PROBLEM STATEMENT
Copy out each line of the listing below where the string "with" appears.

SUPPLIED DATA
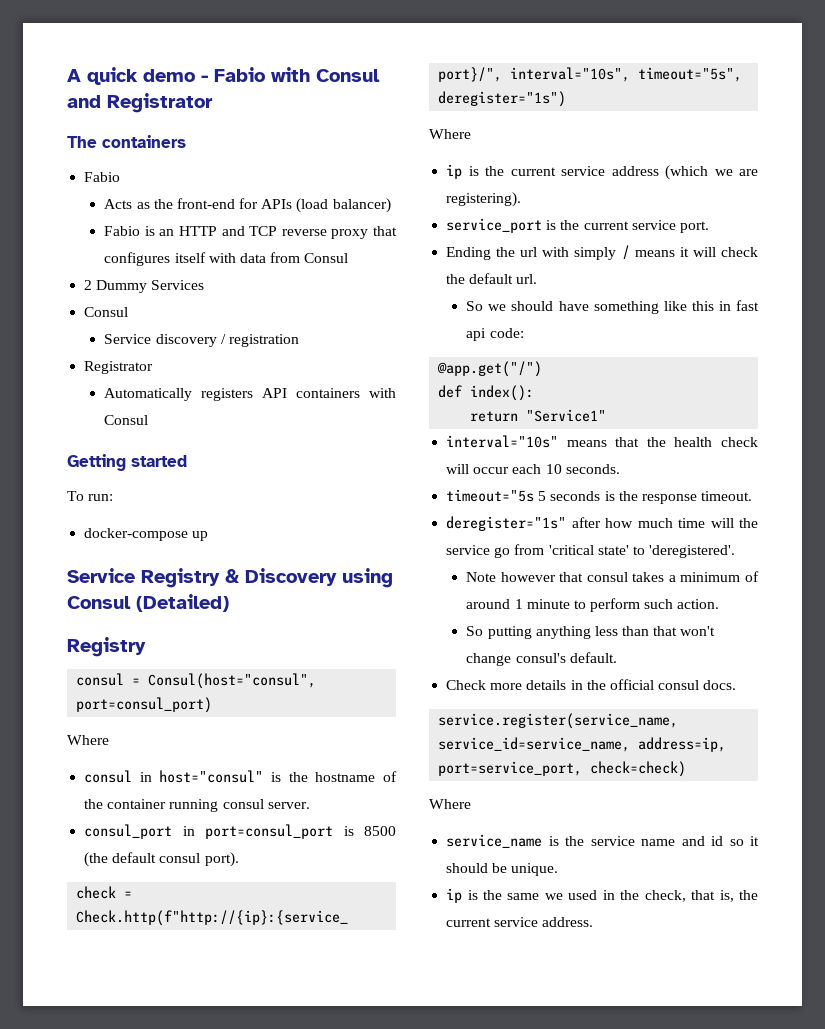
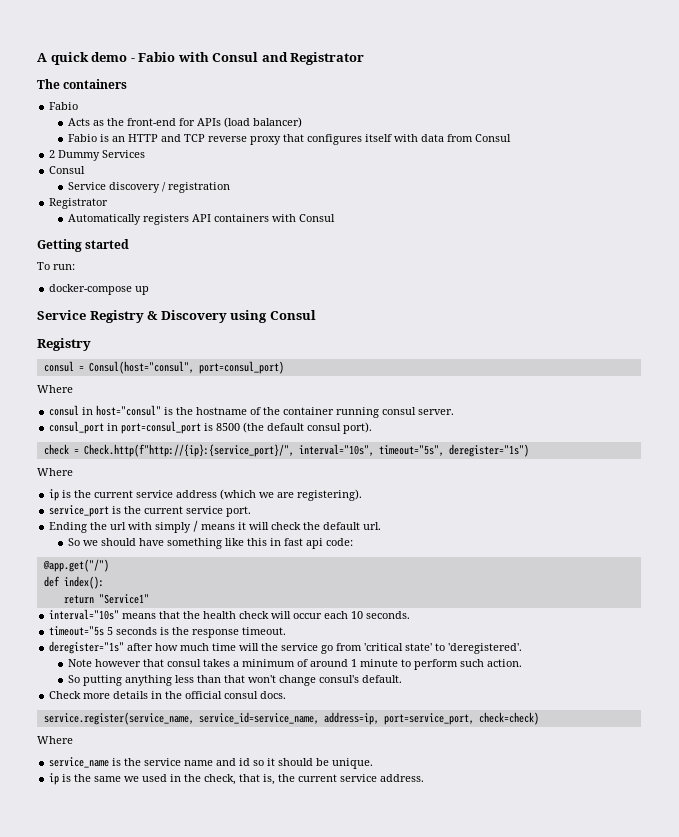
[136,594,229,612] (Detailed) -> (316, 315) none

--

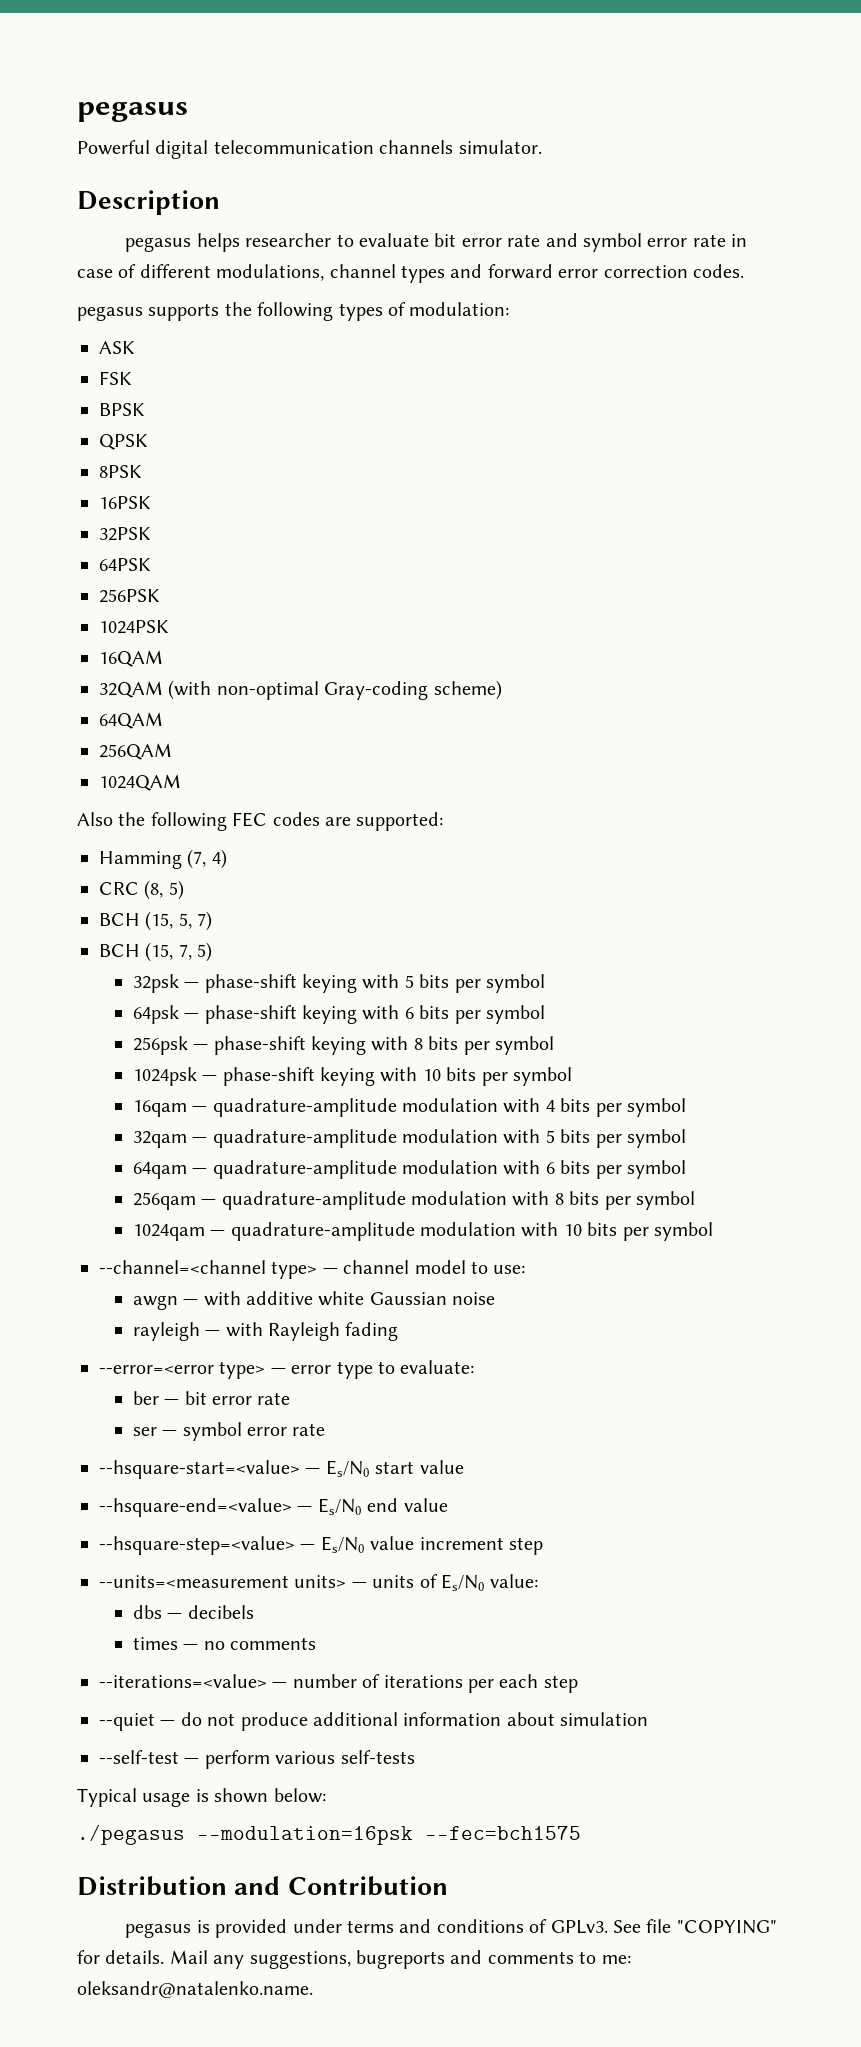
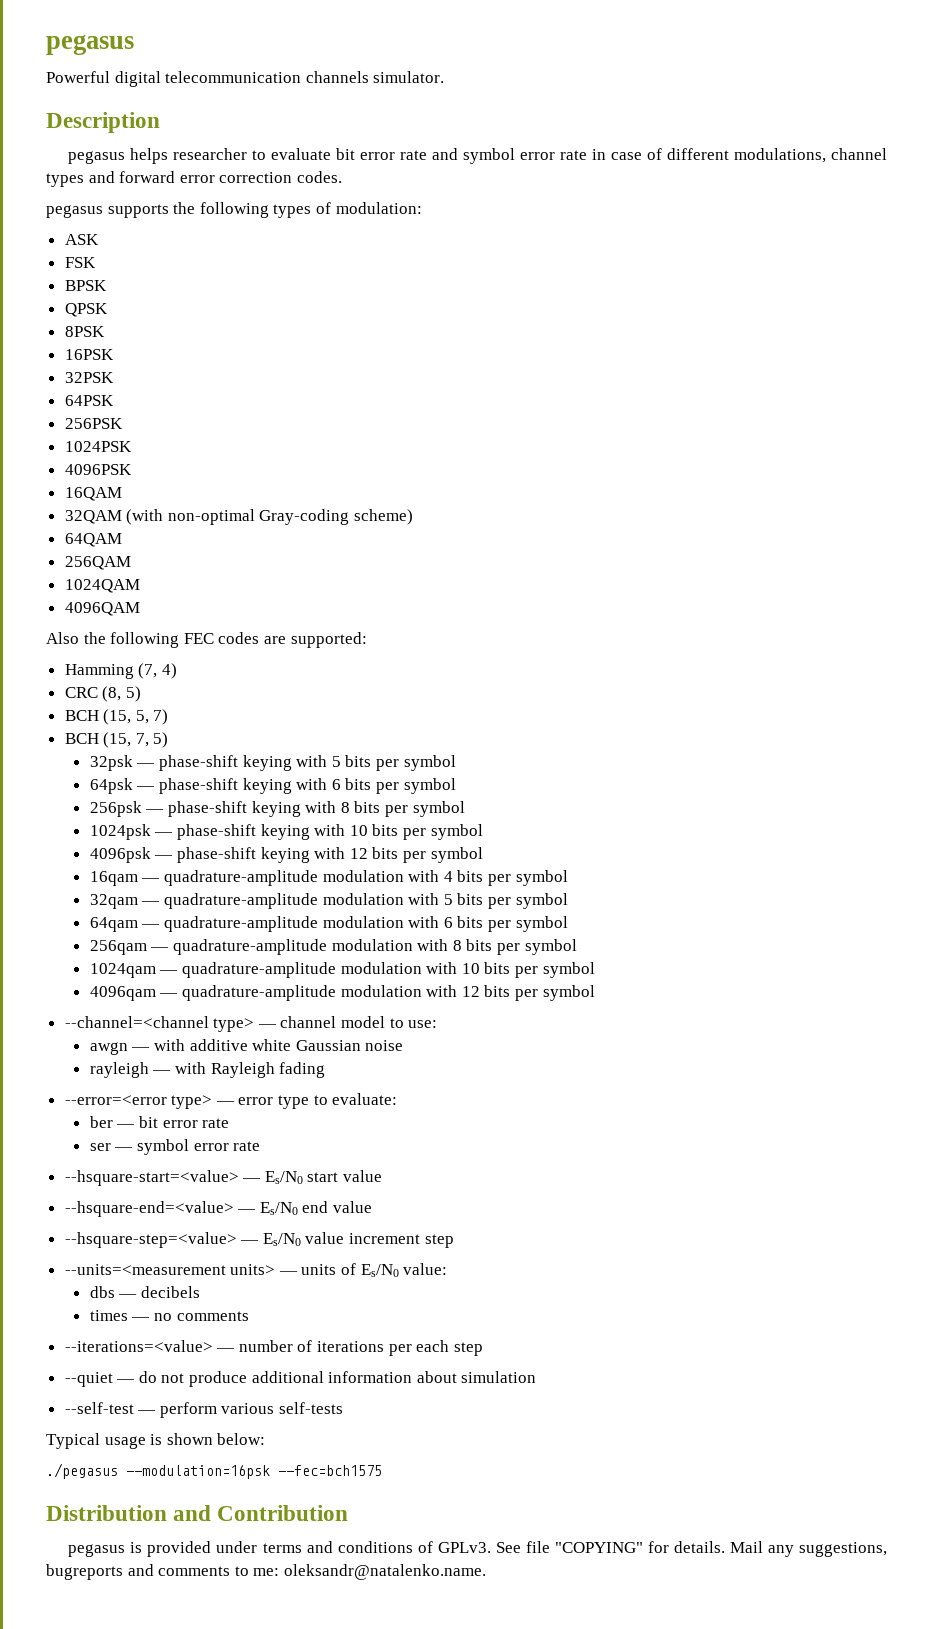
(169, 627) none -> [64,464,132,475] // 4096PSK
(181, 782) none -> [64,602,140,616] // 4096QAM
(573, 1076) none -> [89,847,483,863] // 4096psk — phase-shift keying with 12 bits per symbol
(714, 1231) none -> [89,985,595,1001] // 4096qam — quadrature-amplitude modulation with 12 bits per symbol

ANSWER SECTION
(573, 1076) none -> [89,847,483,863] // 4096psk — phase-shift keying with 12 bits per symbol
(714, 1231) none -> [89,985,595,1001] // 4096qam — quadrature-amplitude modulation with 12 bits per symbol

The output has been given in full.